The same goes for pork producers, who are also enjoying higher pork prices and lower feed costs these days. And now they're getting freer access to one of their key export markets.
"We're very pleased," said Manitoba Pork Council general manager Andrew Dickson, noting Canada's pork industry had been lobbying hard for Canada to reach a deal after the United States negotiated its own free-trade pact with South Korea in 2011.
That deal had a devastating impact on Canadian exports to the Asian country because it made U.S.-made goods substantially cheaper for Koreans to buy.
For example, federal government data show the value of Manitoba pork exports to South Korea plummeted to $36.7 million in 2012 from $81.1 million in 2011. And it was a similar story for Canadian pork exports, which fell to $129.3 million from $233.4 million.
Dickson said it would have been nice to see the Korean tariffs on Canadian-made products removed immediately.

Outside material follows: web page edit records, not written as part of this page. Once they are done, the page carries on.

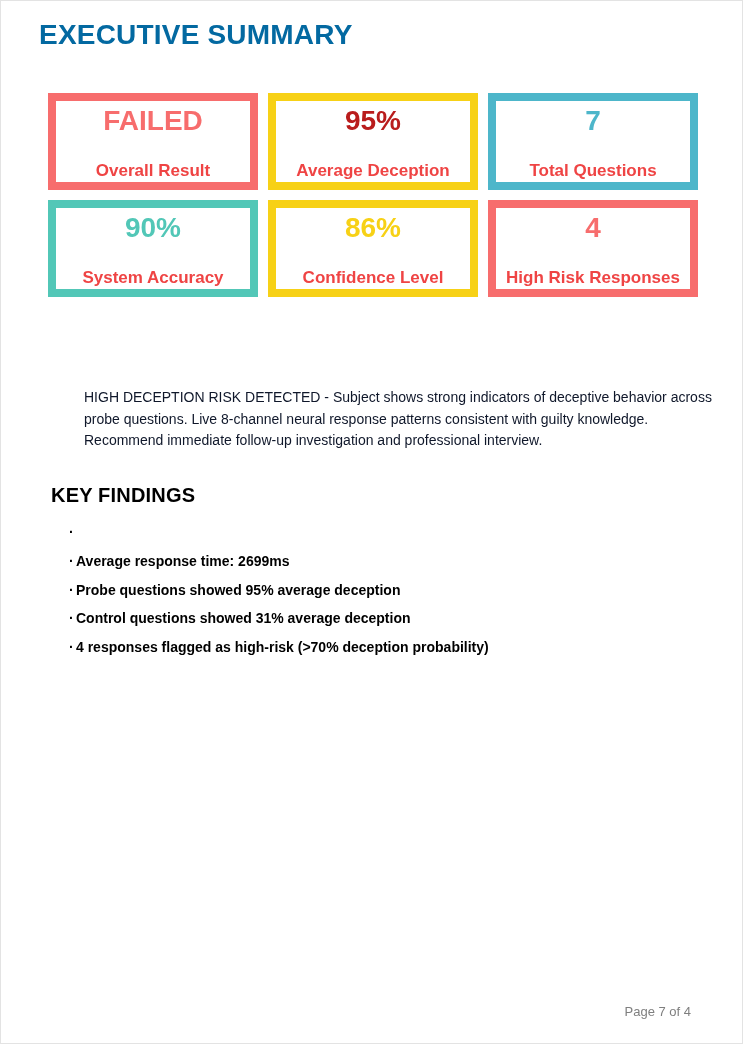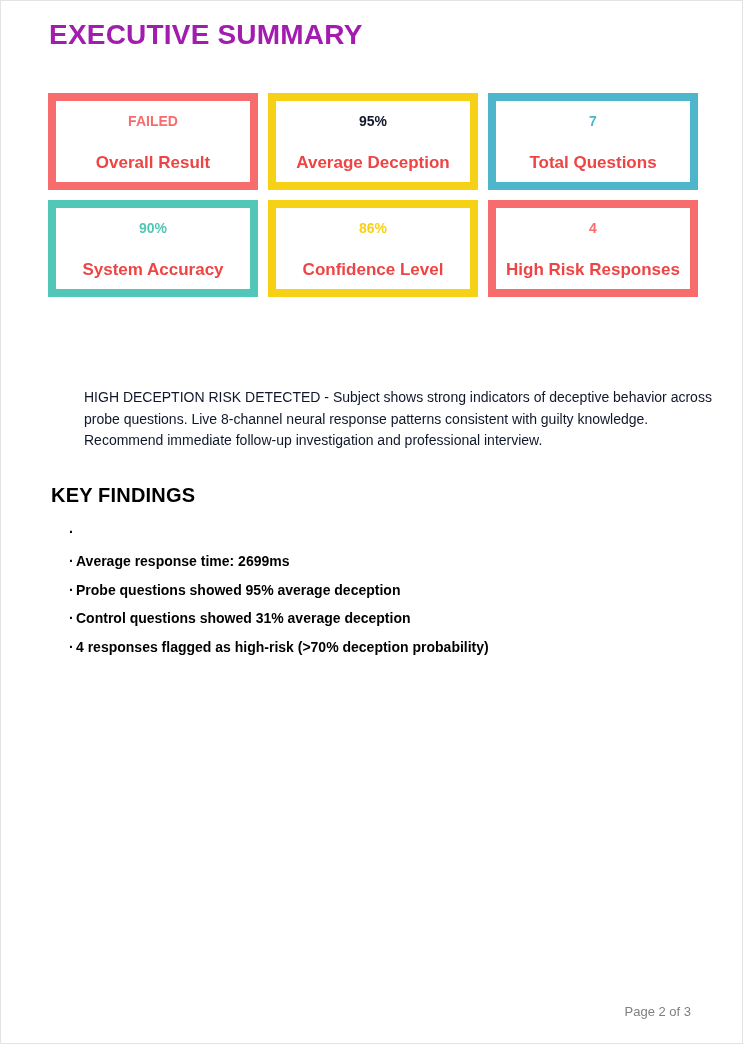--- a/index.html
+++ b/index.html
@@ -8,25 +8,25 @@
   .page {
     position: relative;
     width: 743px;
     height: 1044px;
     background: #ffffff;
     border: 1px solid #e3e3e3;
     overflow: hidden;
   }
   .page-title {
     position: absolute;
-    left: 48px;
+    left: 38px;
     top: 18px;
     font-size: 28px;
     font-weight: bold;
-    color: #a21caf;
+    color: #0369a1;
     letter-spacing: 0.2px;
     text-align: right;
   }
   .stats-grid {
     position: absolute;
     left: 47px;
     top: 92px;
     width: 650px;
     display: grid;
     grid-template-columns: repeat(3, 210px);
@@ -38,21 +38,21 @@
     background: #ffffff;
     border: 8px solid #cccccc;
     display: flex;
     flex-direction: column;
     align-items: center;
     justify-content: center;
     padding-top: 4px;
     text-align: center;
   }
   .stat-value {
-    font-size: 14px;
+    font-size: 28px;
     font-weight: bold;
     line-height: 1.1;
   }
   .stat-label {
     margin-top: 24px;
     font-size: 17px;
     font-weight: bold;
     color: #ef4444;
   }
   .section-heading {
@@ -111,21 +111,21 @@
   <div class="page-title">EXECUTIVE SUMMARY</div>
 
   <div class="stats-grid">
 
     <div class="stat-card" style="border-color: rgb(247, 109, 109);">
       <div class="stat-value" style="color: rgb(247, 109, 109);">FAILED</div>
       <div class="stat-label">Overall Result</div>
     </div>
 
     <div class="stat-card" style="border-color: rgb(247, 209, 22);">
-      <div class="stat-value" style="color: #0f172a;">95%</div>
+      <div class="stat-value" style="color: #b91c1c;">95%</div>
       <div class="stat-label">Average Deception</div>
     </div>
 
     <div class="stat-card" style="border-color: rgb(77, 182, 202);">
       <div class="stat-value" style="color: rgb(77, 182, 202);">7</div>
       <div class="stat-label">Total Questions</div>
     </div>
 
     <div class="stat-card" style="border-color: rgb(82, 199, 183);">
       <div class="stat-value" style="color: rgb(82, 199, 183);">90%</div>
@@ -164,15 +164,15 @@
     <div class="finding-item">
       <span class="finding-bullet">·</span>
       <span>Control questions showed 31% average deception</span>
     </div>
     <div class="finding-item">
       <span class="finding-bullet">·</span>
       <span>4 responses flagged as high-risk (&gt;70% deception probability)</span>
     </div>
   </div>
 
-  <div class="page-number">Page 2 of 3</div>
+  <div class="page-number">Page 7 of 4</div>
 
 </div>
 
 </body></html>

"But that's what trade negotiations are all about," he added. "So let's just move on now and get into the market. At least this will put us on the same competitive basis as the Americans."
German said "the big kicker" is the deal creates a new export market for offals -- edible internal organ parts -- that typically aren't big sellers in North America.
"We'll be able to move more of that and... get higher value for more of the (beef) carcass. So that is really significant."
Ron Koslowsky, vice-president of the Manitoba division of the Canadian Manufacturers and Exporters, said livestock producers and food manufacturers will likely be some of the biggest beneficiaries of the new deal.
"But you never know. Once you start talking, it's amazing what you can come up with in terms of opportunities," he said. "Now it's up to our companies to take advantage of this agreement and be aggressive (in pursuing trade opportunities)."